**Task prompt:**
Every record must come back exactly as given.

**Front-end code edit data:**
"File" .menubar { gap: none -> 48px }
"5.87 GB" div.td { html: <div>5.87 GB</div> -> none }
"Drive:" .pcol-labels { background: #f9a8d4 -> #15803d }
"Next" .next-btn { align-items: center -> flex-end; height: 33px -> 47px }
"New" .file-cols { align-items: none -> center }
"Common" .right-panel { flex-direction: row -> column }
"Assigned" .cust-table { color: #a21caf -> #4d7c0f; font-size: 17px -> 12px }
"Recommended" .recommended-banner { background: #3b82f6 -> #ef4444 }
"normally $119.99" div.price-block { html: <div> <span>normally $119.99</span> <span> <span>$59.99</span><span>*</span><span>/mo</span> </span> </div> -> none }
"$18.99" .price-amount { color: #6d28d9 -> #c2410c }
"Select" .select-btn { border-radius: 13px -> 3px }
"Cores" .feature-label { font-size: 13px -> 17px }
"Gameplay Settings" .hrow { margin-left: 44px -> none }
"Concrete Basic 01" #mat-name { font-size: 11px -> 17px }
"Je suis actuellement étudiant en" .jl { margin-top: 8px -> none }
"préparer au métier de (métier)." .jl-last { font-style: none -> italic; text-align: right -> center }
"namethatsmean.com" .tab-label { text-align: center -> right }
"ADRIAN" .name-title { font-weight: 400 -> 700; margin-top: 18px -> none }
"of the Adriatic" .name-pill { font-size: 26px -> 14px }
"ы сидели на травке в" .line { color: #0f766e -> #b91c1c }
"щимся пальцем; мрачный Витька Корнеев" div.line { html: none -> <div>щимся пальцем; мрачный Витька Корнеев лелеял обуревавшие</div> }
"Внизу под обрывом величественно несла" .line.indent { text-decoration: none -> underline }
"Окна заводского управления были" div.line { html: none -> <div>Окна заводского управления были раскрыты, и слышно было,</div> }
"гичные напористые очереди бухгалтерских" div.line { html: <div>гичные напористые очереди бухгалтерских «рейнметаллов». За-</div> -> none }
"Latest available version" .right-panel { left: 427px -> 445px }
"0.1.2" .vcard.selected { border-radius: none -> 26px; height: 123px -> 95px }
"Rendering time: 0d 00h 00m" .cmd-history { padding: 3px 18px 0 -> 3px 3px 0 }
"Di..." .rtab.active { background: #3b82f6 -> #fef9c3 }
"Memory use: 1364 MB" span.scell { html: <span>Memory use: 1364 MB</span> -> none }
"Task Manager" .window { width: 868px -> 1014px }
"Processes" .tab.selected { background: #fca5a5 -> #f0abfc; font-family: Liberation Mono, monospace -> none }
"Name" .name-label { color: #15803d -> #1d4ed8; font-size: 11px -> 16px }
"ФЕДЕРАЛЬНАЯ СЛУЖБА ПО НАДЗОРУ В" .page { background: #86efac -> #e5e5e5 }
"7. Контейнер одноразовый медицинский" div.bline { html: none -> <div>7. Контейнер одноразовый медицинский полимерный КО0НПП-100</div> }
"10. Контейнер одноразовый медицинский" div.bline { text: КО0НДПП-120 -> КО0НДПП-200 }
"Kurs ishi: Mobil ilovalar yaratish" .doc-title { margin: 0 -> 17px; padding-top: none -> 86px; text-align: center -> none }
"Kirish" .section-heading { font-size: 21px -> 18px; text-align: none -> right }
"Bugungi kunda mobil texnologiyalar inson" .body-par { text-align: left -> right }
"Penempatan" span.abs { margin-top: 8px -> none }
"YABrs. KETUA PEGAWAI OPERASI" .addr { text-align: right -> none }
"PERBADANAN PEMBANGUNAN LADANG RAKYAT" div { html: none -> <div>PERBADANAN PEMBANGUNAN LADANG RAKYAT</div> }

**Response to this exercise:**
"File" .menubar { gap: none -> 48px }
"5.87 GB" div.td { html: <div>5.87 GB</div> -> none }
"Drive:" .pcol-labels { background: #f9a8d4 -> #15803d }
"Next" .next-btn { align-items: center -> flex-end; height: 33px -> 47px }
"New" .file-cols { align-items: none -> center }
"Common" .right-panel { flex-direction: row -> column }
"Assigned" .cust-table { color: #a21caf -> #4d7c0f; font-size: 17px -> 12px }
"Recommended" .recommended-banner { background: #3b82f6 -> #ef4444 }
"normally $119.99" div.price-block { html: <div> <span>normally $119.99</span> <span> <span>$59.99</span><span>*</span><span>/mo</span> </span> </div> -> none }
"$18.99" .price-amount { color: #6d28d9 -> #c2410c }
"Select" .select-btn { border-radius: 13px -> 3px }
"Cores" .feature-label { font-size: 13px -> 17px }
"Gameplay Settings" .hrow { margin-left: 44px -> none }
"Concrete Basic 01" #mat-name { font-size: 11px -> 17px }
"Je suis actuellement étudiant en" .jl { margin-top: 8px -> none }
"préparer au métier de (métier)." .jl-last { font-style: none -> italic; text-align: right -> center }
"namethatsmean.com" .tab-label { text-align: center -> right }
"ADRIAN" .name-title { font-weight: 400 -> 700; margin-top: 18px -> none }
"of the Adriatic" .name-pill { font-size: 26px -> 14px }
"ы сидели на травке в" .line { color: #0f766e -> #b91c1c }
"щимся пальцем; мрачный Витька Корнеев" div.line { html: none -> <div>щимся пальцем; мрачный Витька Корнеев лелеял обуревавшие</div> }
"Внизу под обрывом величественно несла" .line.indent { text-decoration: none -> underline }
"Окна заводского управления были" div.line { html: none -> <div>Окна заводского управления были раскрыты, и слышно было,</div> }
"гичные напористые очереди бухгалтерских" div.line { html: <div>гичные напористые очереди бухгалтерских «рейнметаллов». За-</div> -> none }
"Latest available version" .right-panel { left: 427px -> 445px }
"0.1.2" .vcard.selected { border-radius: none -> 26px; height: 123px -> 95px }
"Rendering time: 0d 00h 00m" .cmd-history { padding: 3px 18px 0 -> 3px 3px 0 }
"Di..." .rtab.active { background: #3b82f6 -> #fef9c3 }
"Memory use: 1364 MB" span.scell { html: <span>Memory use: 1364 MB</span> -> none }
"Task Manager" .window { width: 868px -> 1014px }
"Processes" .tab.selected { background: #fca5a5 -> #f0abfc; font-family: Liberation Mono, monospace -> none }
"Name" .name-label { color: #15803d -> #1d4ed8; font-size: 11px -> 16px }
"ФЕДЕРАЛЬНАЯ СЛУЖБА ПО НАДЗОРУ В" .page { background: #86efac -> #e5e5e5 }
"7. Контейнер одноразовый медицинский" div.bline { html: none -> <div>7. Контейнер одноразовый медицинский полимерный КО0НПП-100</div> }
"10. Контейнер одноразовый медицинский" div.bline { text: КО0НДПП-120 -> КО0НДПП-200 }
"Kurs ishi: Mobil ilovalar yaratish" .doc-title { margin: 0 -> 17px; padding-top: none -> 86px; text-align: center -> none }
"Kirish" .section-heading { font-size: 21px -> 18px; text-align: none -> right }
"Bugungi kunda mobil texnologiyalar inson" .body-par { text-align: left -> right }
"Penempatan" span.abs { margin-top: 8px -> none }
"YABrs. KETUA PEGAWAI OPERASI" .addr { text-align: right -> none }
"PERBADANAN PEMBANGUNAN LADANG RAKYAT" div { html: none -> <div>PERBADANAN PEMBANGUNAN LADANG RAKYAT</div> }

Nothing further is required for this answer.